Dataset items:
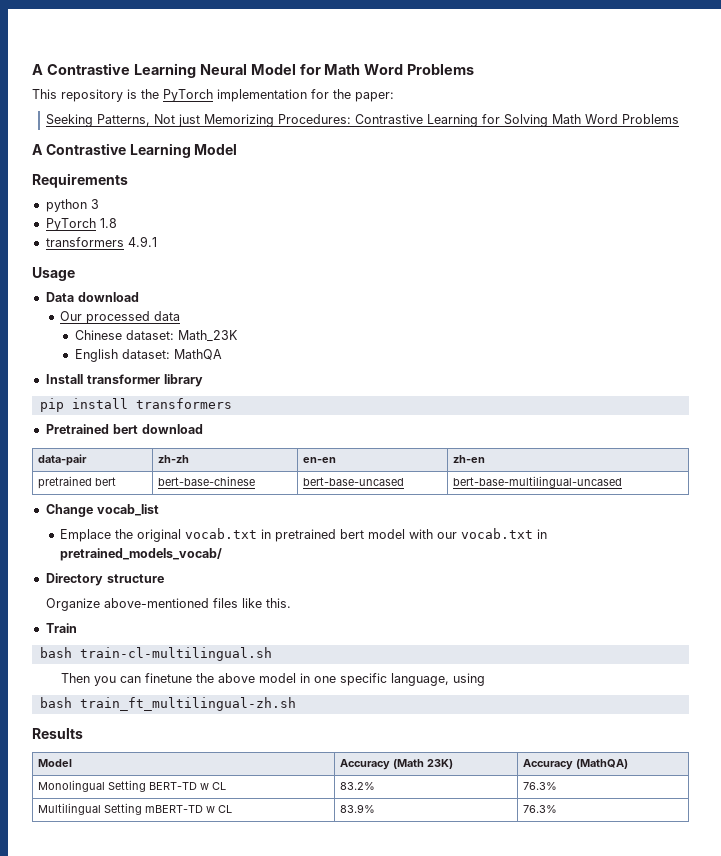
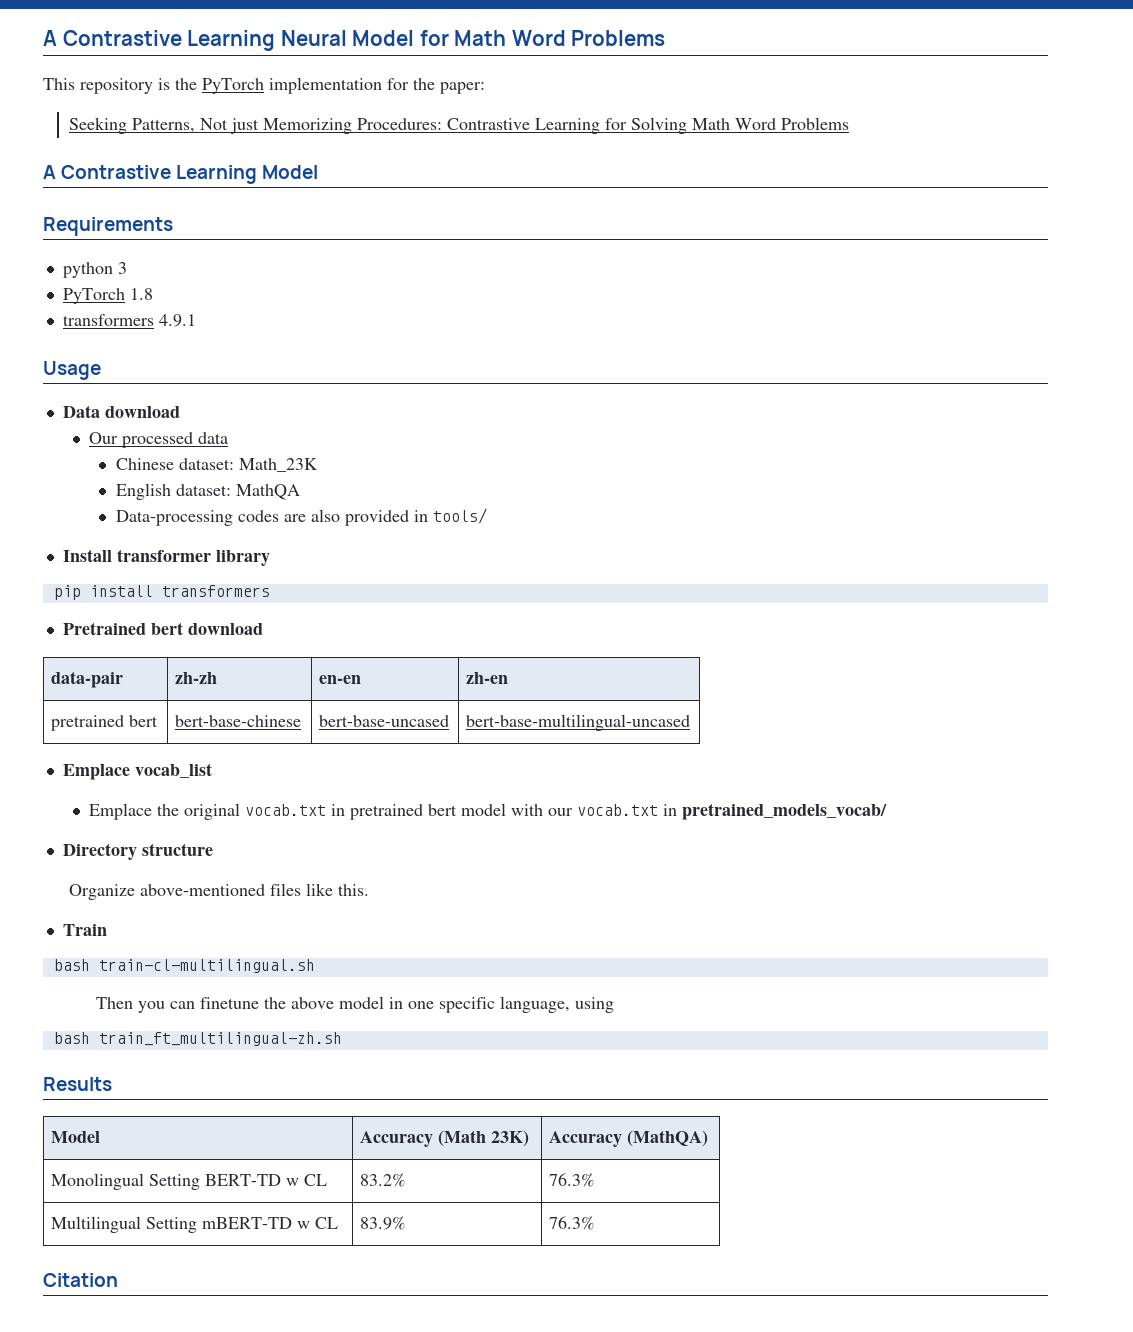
(222, 354) none -> [115,508,487,526] // Data-processing codes are also provided in tools/
[45,504,93,517] Change -> [62,764,130,780] Emplace
(557, 809) none -> [43,1273,118,1287] // Citation

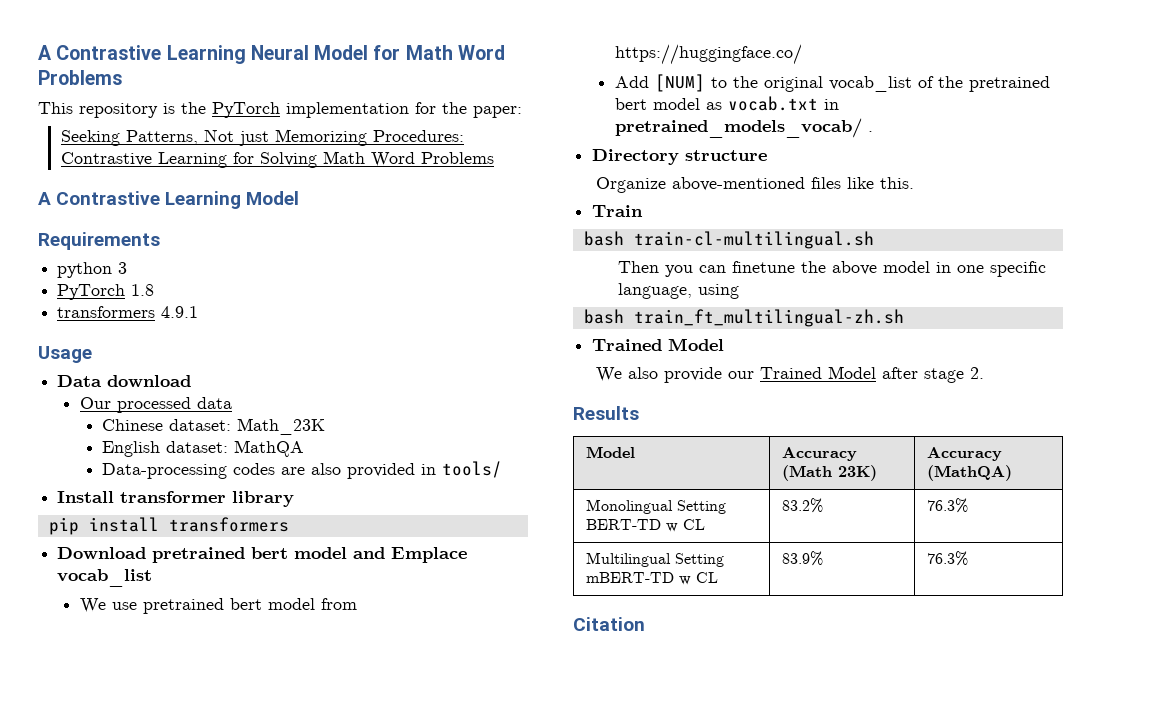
[62,622,263,635] [51,671,124,688] [175,672,218,684] [319,675,362,684] [466,672,509,684] [51,715,159,731] [175,715,302,727] [319,715,450,727] [466,714,691,731] Pretrained bert download // data-pair | zh-zh | en-en | zh-en // pretrained bert | bert-base-chinese | bert-base-uncased | bert-base-multilingual-uncased // -> [57,547,386,563] Download pretrained bert model and
[89,803,574,820] Emplace the original vocab.txt in pretrained bert model with our -> [79,598,357,614] [614,44,802,65] [614,74,1050,92] [614,98,722,110] We use pretrained bert model from https://huggingface.co/ // Add [NUM] to the original vocab_list of the pretrained bert model as
(888, 811) none -> [867,131,873,132] .
(342, 1039) none -> [592,338,725,351] [595,366,984,383] // Trained Model // We also provide our Trained Model after stage 2.

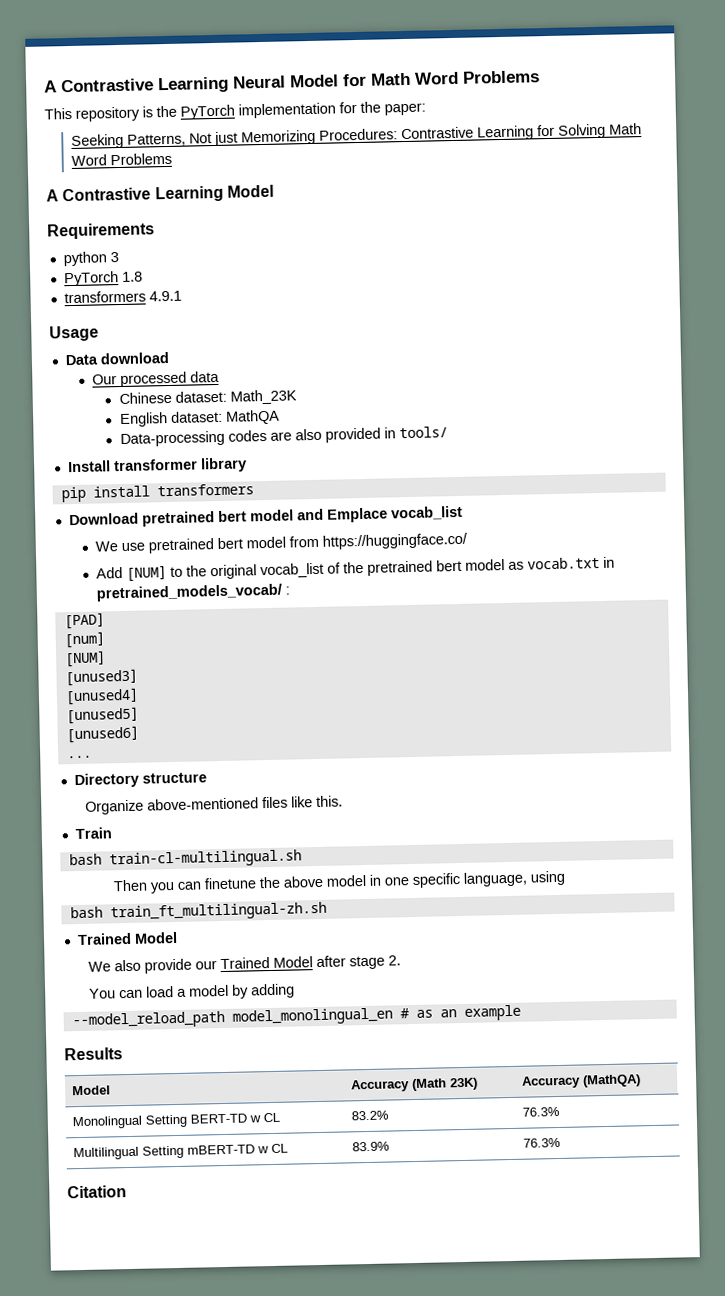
[867,131,873,132] . -> [285,586,291,595] [63,612,105,630] [63,631,105,649] [64,650,106,668] [64,668,138,687] [64,687,139,706] [65,706,139,725] [65,725,139,744] [66,755,92,759] : // [PAD] // [num] // [NUM] // [unused3] // [unused4] // [unused5] // [unused6] // ...
(984, 373) none -> [89,983,296,999] [71,1004,521,1030] // You can load a model by adding // --model_reload_path model_monolingual_en # as an example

§ ASSIGNED TASK
Skip the pictures, then retype every line above exactly.

§ TASK RESULT
(222, 354) none -> [115,508,487,526] // Data-processing codes are also provided in tools/
[45,504,93,517] Change -> [62,764,130,780] Emplace
(557, 809) none -> [43,1273,118,1287] // Citation

[62,622,263,635] [51,671,124,688] [175,672,218,684] [319,675,362,684] [466,672,509,684] [51,715,159,731] [175,715,302,727] [319,715,450,727] [466,714,691,731] Pretrained bert download // data-pair | zh-zh | en-en | zh-en // pretrained bert | bert-base-chinese | bert-base-uncased | bert-base-multilingual-uncased // -> [57,547,386,563] Download pretrained bert model and
[89,803,574,820] Emplace the original vocab.txt in pretrained bert model with our -> [79,598,357,614] [614,44,802,65] [614,74,1050,92] [614,98,722,110] We use pretrained bert model from https://huggingface.co/ // Add [NUM] to the original vocab_list of the pretrained bert model as
(888, 811) none -> [867,131,873,132] .
(342, 1039) none -> [592,338,725,351] [595,366,984,383] // Trained Model // We also provide our Trained Model after stage 2.

[867,131,873,132] . -> [285,586,291,595] [63,612,105,630] [63,631,105,649] [64,650,106,668] [64,668,138,687] [64,687,139,706] [65,706,139,725] [65,725,139,744] [66,755,92,759] : // [PAD] // [num] // [NUM] // [unused3] // [unused4] // [unused5] // [unused6] // ...
(984, 373) none -> [89,983,296,999] [71,1004,521,1030] // You can load a model by adding // --model_reload_path model_monolingual_en # as an example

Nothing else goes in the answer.